We rarely get two bites at happiness in life.

This weekend in glorious West Kerry my sister managed to.

Derval is sixty something and lost her beloved Paddy Hogan to cancer some years ago nursing him lovingly in his final illness.

Then it was home to an empty farmhouse in Meath with kids flown or about to fly as kids do.

But the script of lonely widowhood got rewritten when Mick stepped in.

Mick Foley was an old boyfriend from her teen years, who had underwent a divorce and kids flown and was feeling the loneliness too.

A couple of years after Paddy had passed comes a note from Mick, if she ever wanted to chat he was available.

She replied and they met up and rekindled a dying ember.

On Friday, they married at the beautiful Blasket Center in Dunquin deep in the Kerry Gaeltacht (Irish speaking area) not far from where Derval’s father and indeed Mick’s father had hailed from.

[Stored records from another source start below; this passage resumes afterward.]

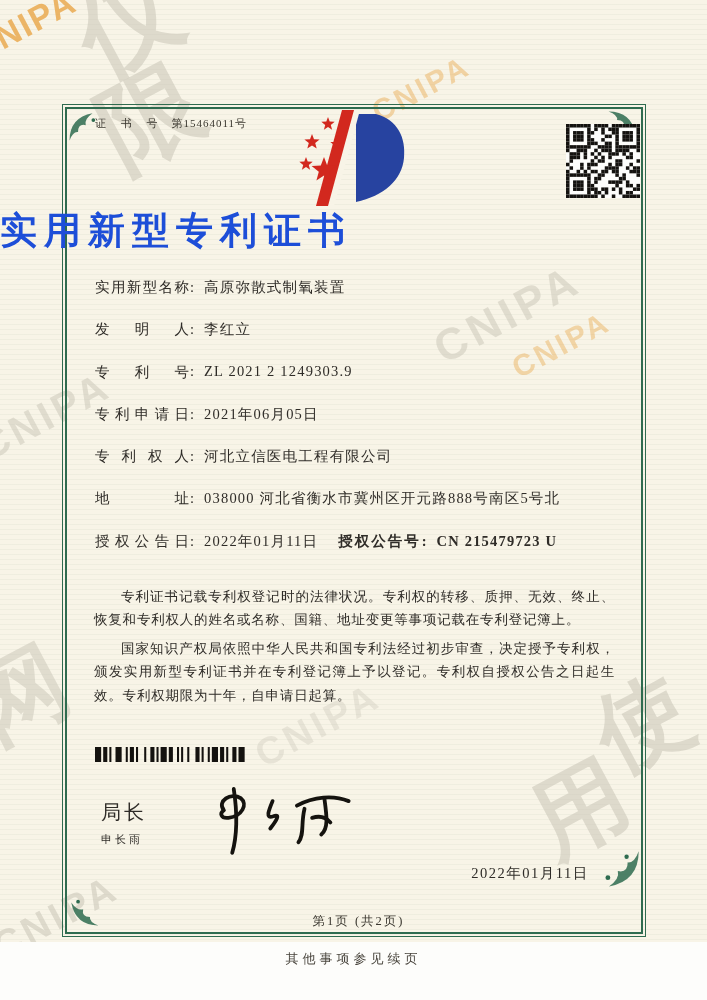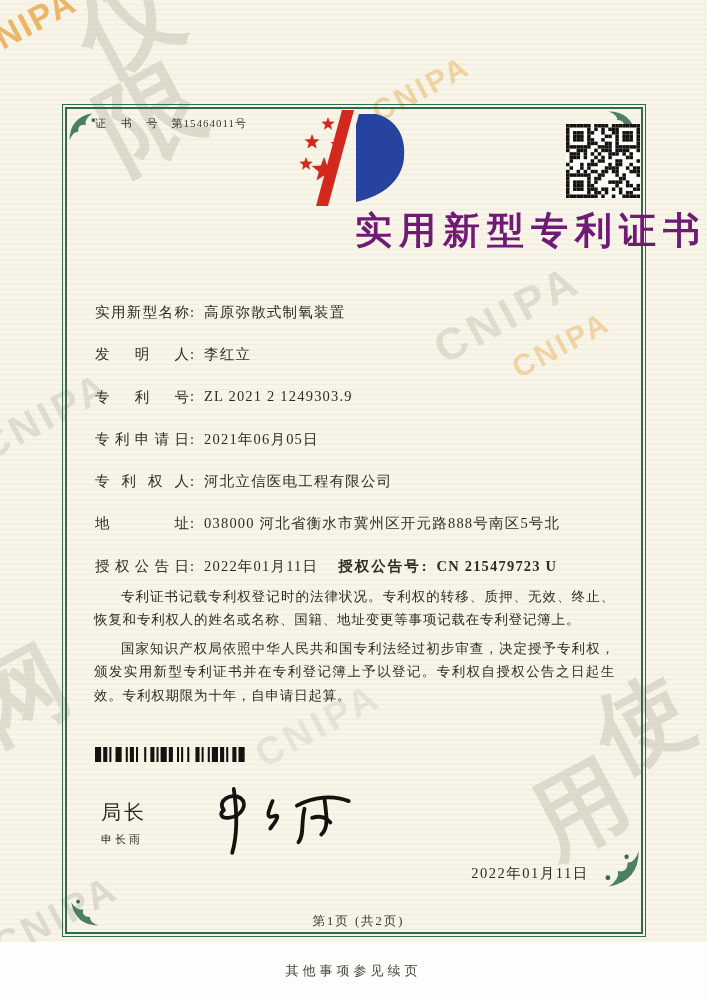"实用新型专利证书" .title { color: #701a75 -> #1d4ed8; text-align: right -> left }
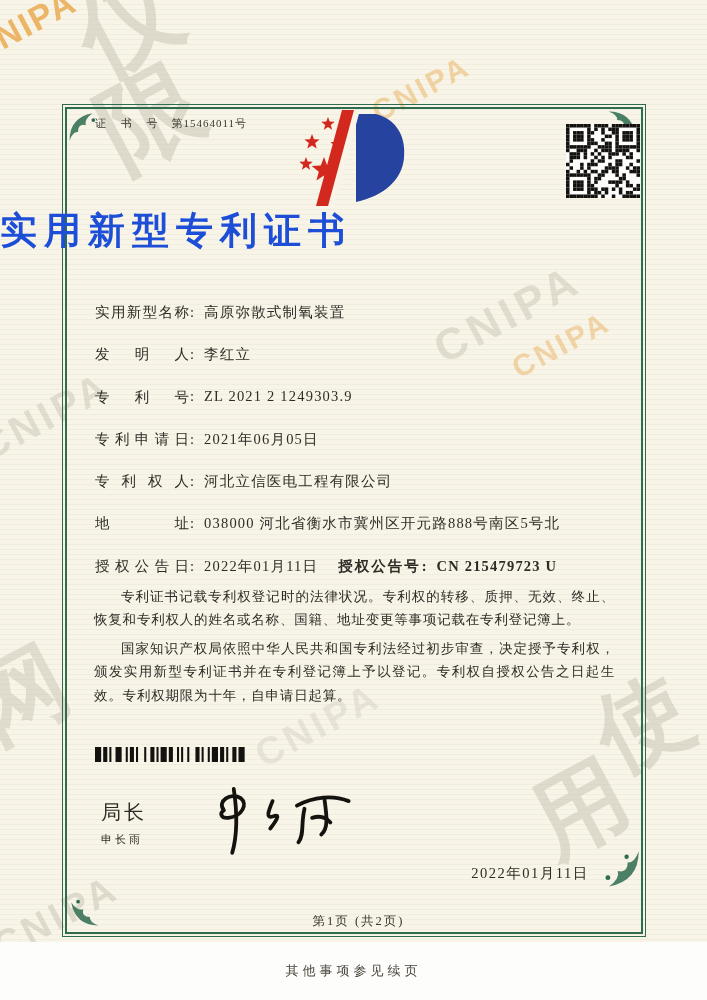"实用新型名称: 高原弥散式制氧装置" .fields { top: 303px -> 278px }
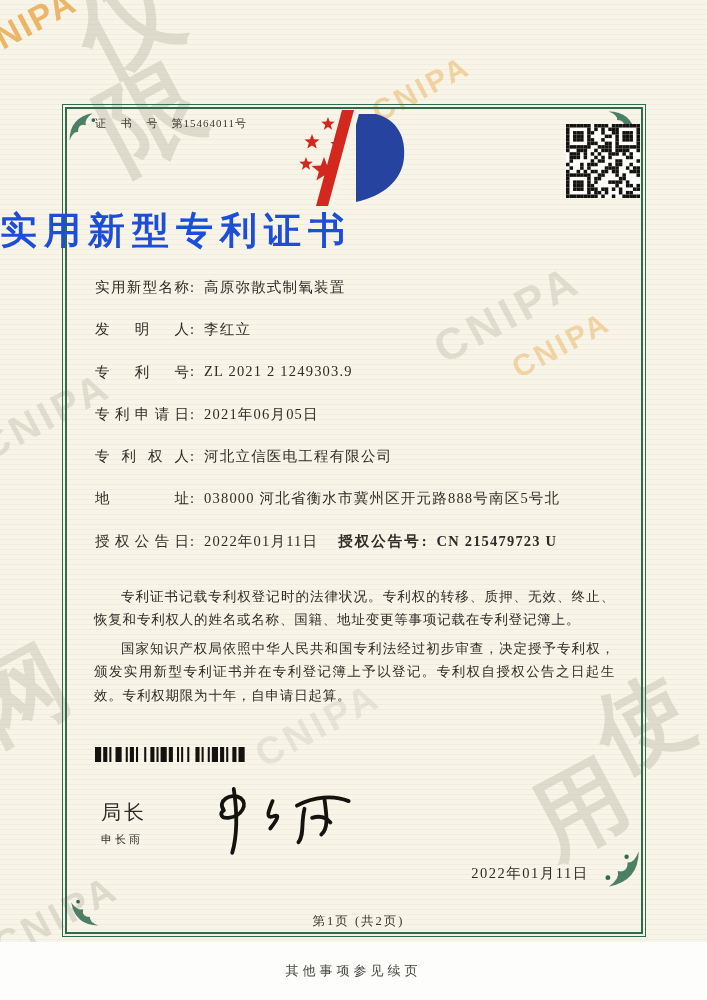"其他事项参见续页" .footer-note { padding-top: 20px -> 8px }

West Kerry, a notoriously fickle friend when it comes to weather, co-operated if a little grudgingly. One of the most beautiful landscapes in the world was bathed in summer-like sunshine when the couple arrived for the nuptial.

The fields of gold and green sparkled in the sun, the sullen morning rain disappeared, and even a  rainbow streaked the sky conspiring to please, as if approving of second time love.

The ceremony was by the local Irish clerk of the courts, a woman, the view from the windows across the Blasket Sound to the faraway island was stunning, Earth had nothing to show more fair.

The mist descended later in the day, and the Great Blasket disappeared, like the mythical Irish island of Hy Brasil -- but it had made its stately appearance.

I felt all the old family ghosts of generations past there in spirit. Since Michael and Mary O’Dowd settled in nearby Kilcooley in Famine times according to Griffiths valuation, the O’Dowds have lived and worked in West Kerry.

My father grew up on the same small farm, one of fourteen children. My cousin and his son farm it now.

Now a daughter was coming home for a second bite of happiness and the spirits whispered their approval.

My six siblings were all there, our first time united in several years and Mick’s family came from Australia and all over the Irish island.

The years advance and Father Time ticks to his inevitable close but every so often our joy still breaks out.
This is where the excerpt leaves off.